The Dakota Prairie National Grasslands has miles of hiking trails and also some paved roads for drivers who don't want to take to the trails. The state’s million-plus acres of protected grasslands are home to animals like elk, bighorn sheep, prairie dogs and falcons. The Little Missouri National Grassland is in the Badlands area of Western South Dakota, while the Sheyenne River National Grassland is perfect for those who want to experience the grassy, rolling hills of Southeastern North Dakota.
The Sheyenne River Valley, where the southeastern grasslands are located, is also the setting for one of 10 major scenic byways in the state. Visitors who lack the time for a long-haul hike or bike can see the landscapes of North Dakota from their car.
North Dakota's state parks are a good alternative for those who are worried about running into crowds at the national parks. These areas include Lake Metigoshe State Park in the heavily forested Turtle Mountains on the Canadian border, Sully Creek State Park in the western prairielands, and the easily accessible Turtle River State Park in a valley in Eastern North Dakota near Grand Forks.
Major towns like Fargo have a few modestly green hotel choices. The Holiday Inn is one of the greener urban sleeping options, with energy efficient lighting and low-flow water fixtures. It also launched other Earth-friendly measures such as reusing sheets and towels and relying on nontoxic cleaners. Fargo's Country Inn and Suites has earned similar credibility for its energy efficiency and reusing/recycling programs.
For the most part, however, the greenest sleeping spots are at campgrounds in parks around the state. Campers can set up tents at North Dakota's state parks, or try rustic cabins at Louis and Clark, Lake Sakakawea and Beaver Lake state parks as well as several others. Cabins have heaters and bunk beds but no indoor cooking facilities or plumbing. Theodore Roosevelt National Park has a large campground for tents and RVs. Ambitious hikers can obtain a free permit at the park offices to camp in the backcountry.
Because of its sparse population, the best way to get around North Dakota is by car. There is no other viable way to get to many of the state's natural areas. However, once you reach these areas, you can rely on greener forms of transport such as hiking, biking or even saddling up a horse. As many of the roads in the state, especially in rural areas, do not see much automobile traffic, long-distance bike trips are a possibility in the warmer months of the year. Horse ranches can offer mounts and guides for rides around Roosevelt National Park and a handful of state parks.
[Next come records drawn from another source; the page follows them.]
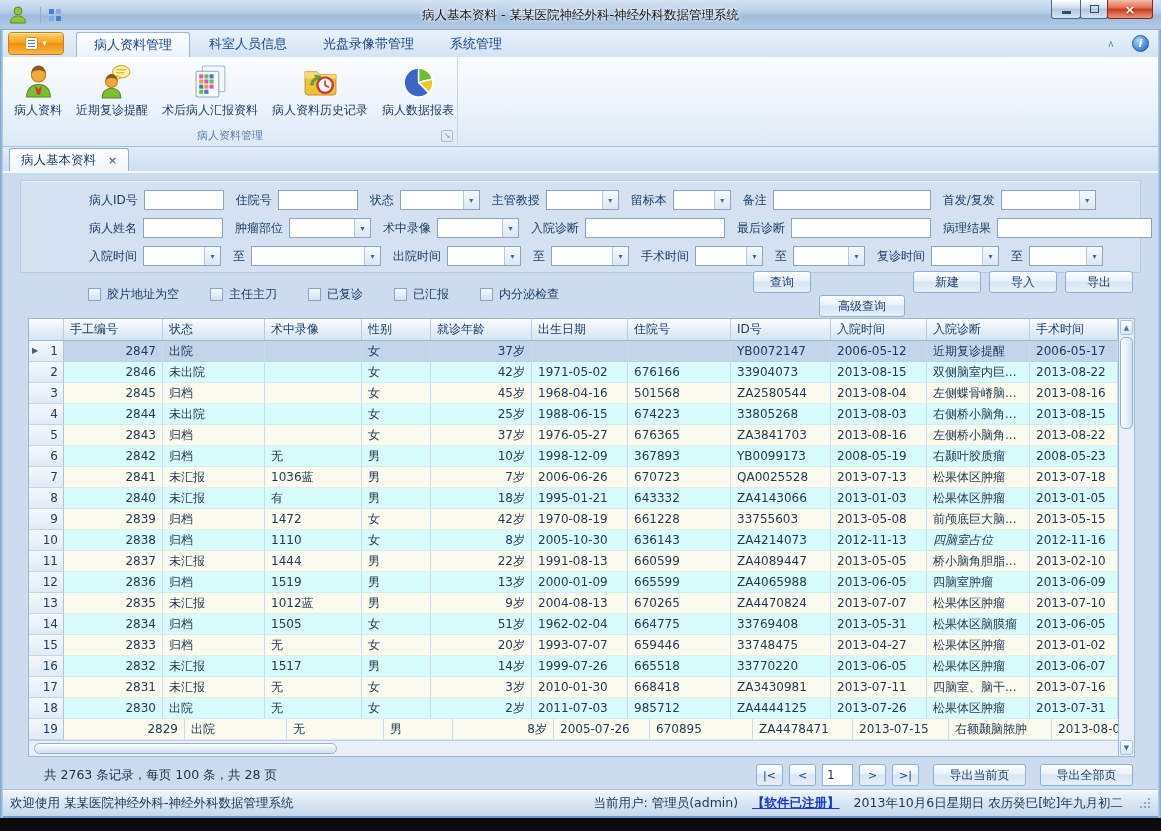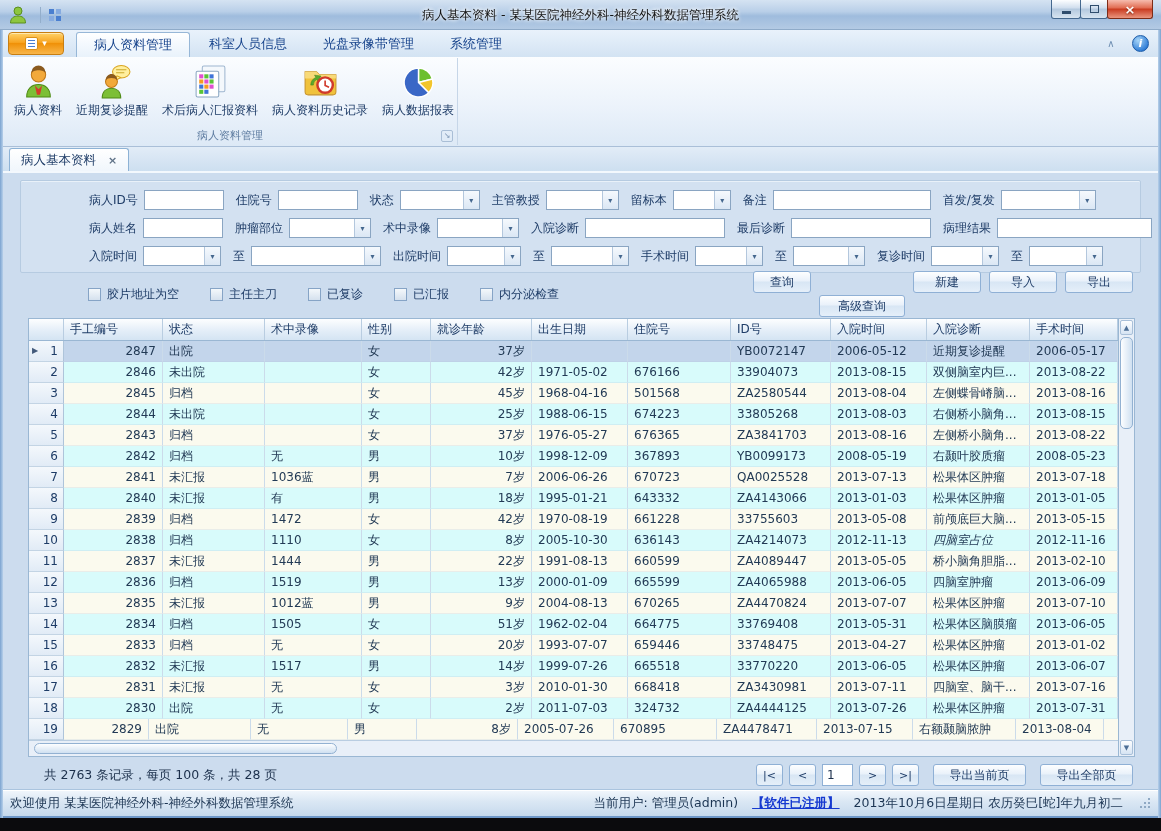"324732" span.cell { text: 324732 -> 985712 }
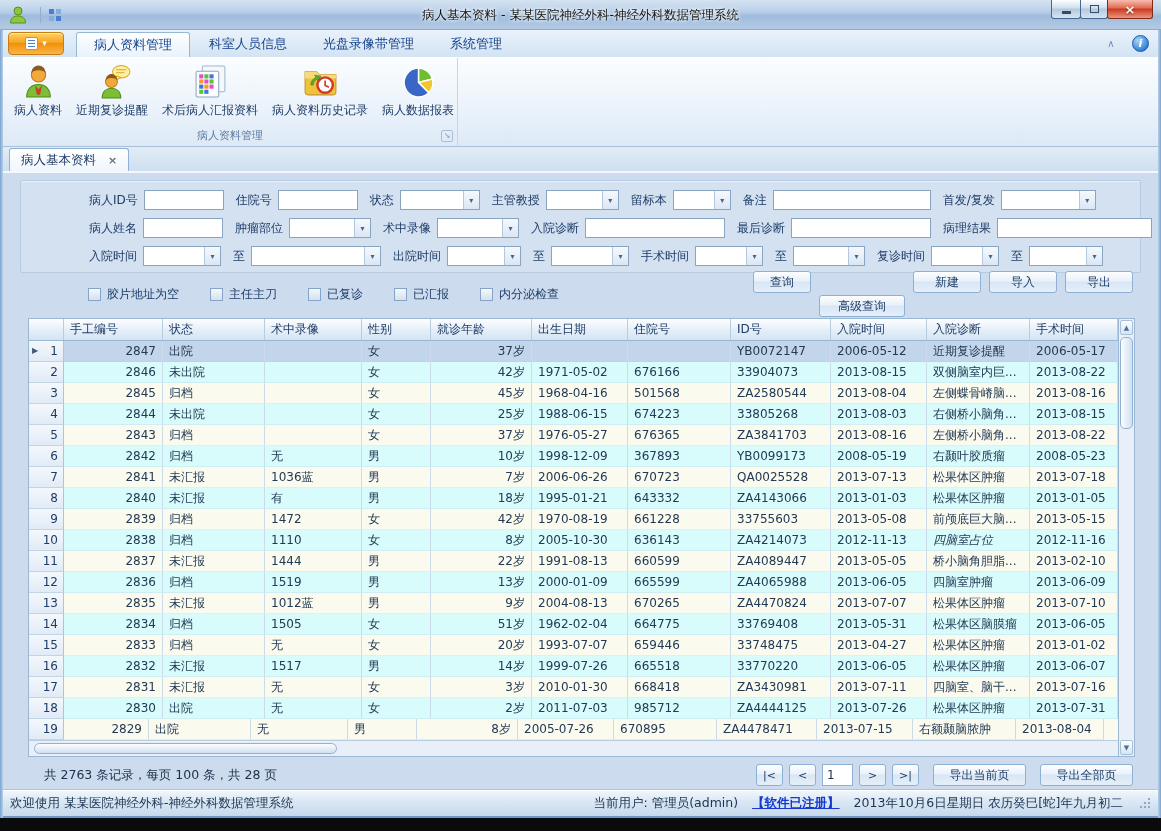"2829" span.cell { width: 85px -> 121px }
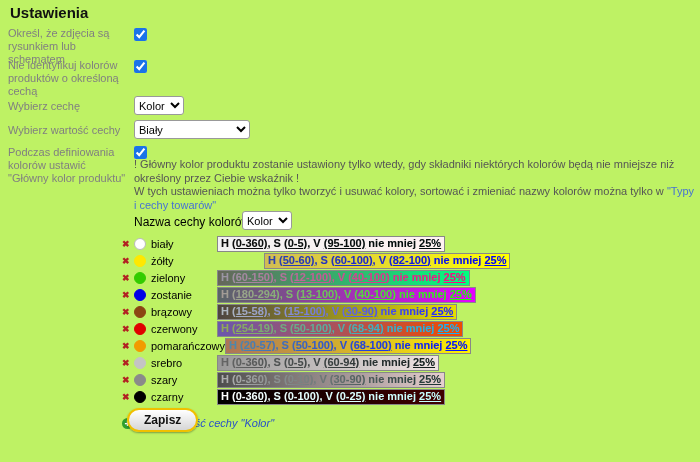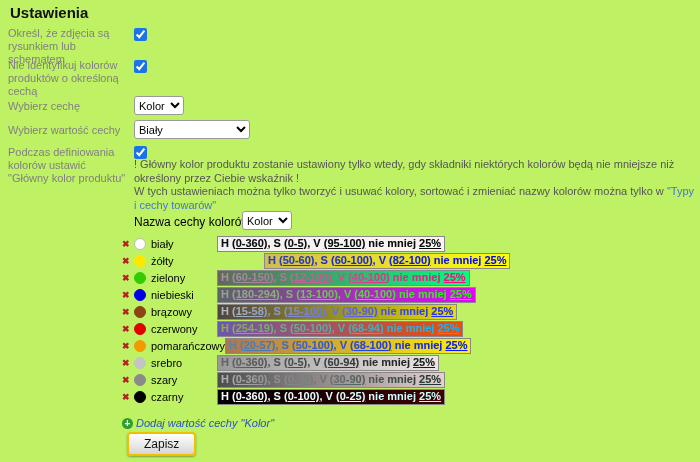"niebieski" span.cname { text: niebieski -> zostanie }
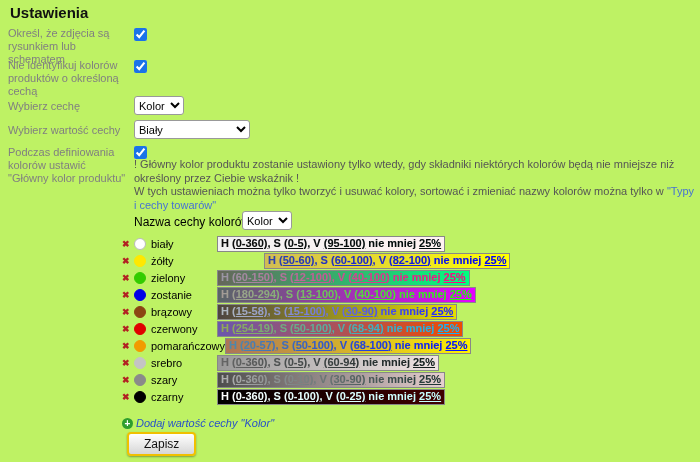"Zapisz" .save { border-radius: 4px -> 12px; font-weight: normal -> bold; top: 432px -> 408px }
Traveling between major towns by bus is an option. But again, once you reach a town, it is difficult to explore natural areas without a car. Both Greyhound and Jefferson Lines offer service in the state.
Organic restaurants and natural food stores are few and far between in North Dakota; however, larger towns have a few options. The HoDo Restaurant at Fargo's Hotel Donaldson is a standout when it comes to sustainably grown, organic ingredients. A majority of the restaurant’s ingredients, from produce to grains to cheese, come from farmers and producers in North Dakota, Minnesota or South Dakota. Grand Forks, like Fargo an eastern North Dakota town that borders Minnesota, is home to the Amazing Grains Food Co-op. This might be an attractive option for those looking to stock up on organic foods before heading into the state.
The best way to eat local is to get your food from one of the many farmers markets that run during the mid-summer and early autumn.
North Dakota's wide-open spaces do not attract as many tourists as perhaps they should. But nature lovers and eco-adventurers will undoubtedly appreciate the lack of people and the excess of nature-themed attractions. People seeking nothing but typical postcard-worthy sights might be better off elsewhere, but true green enthusiasts will wonder why this remote state isn't on the radar for most eco-tourists.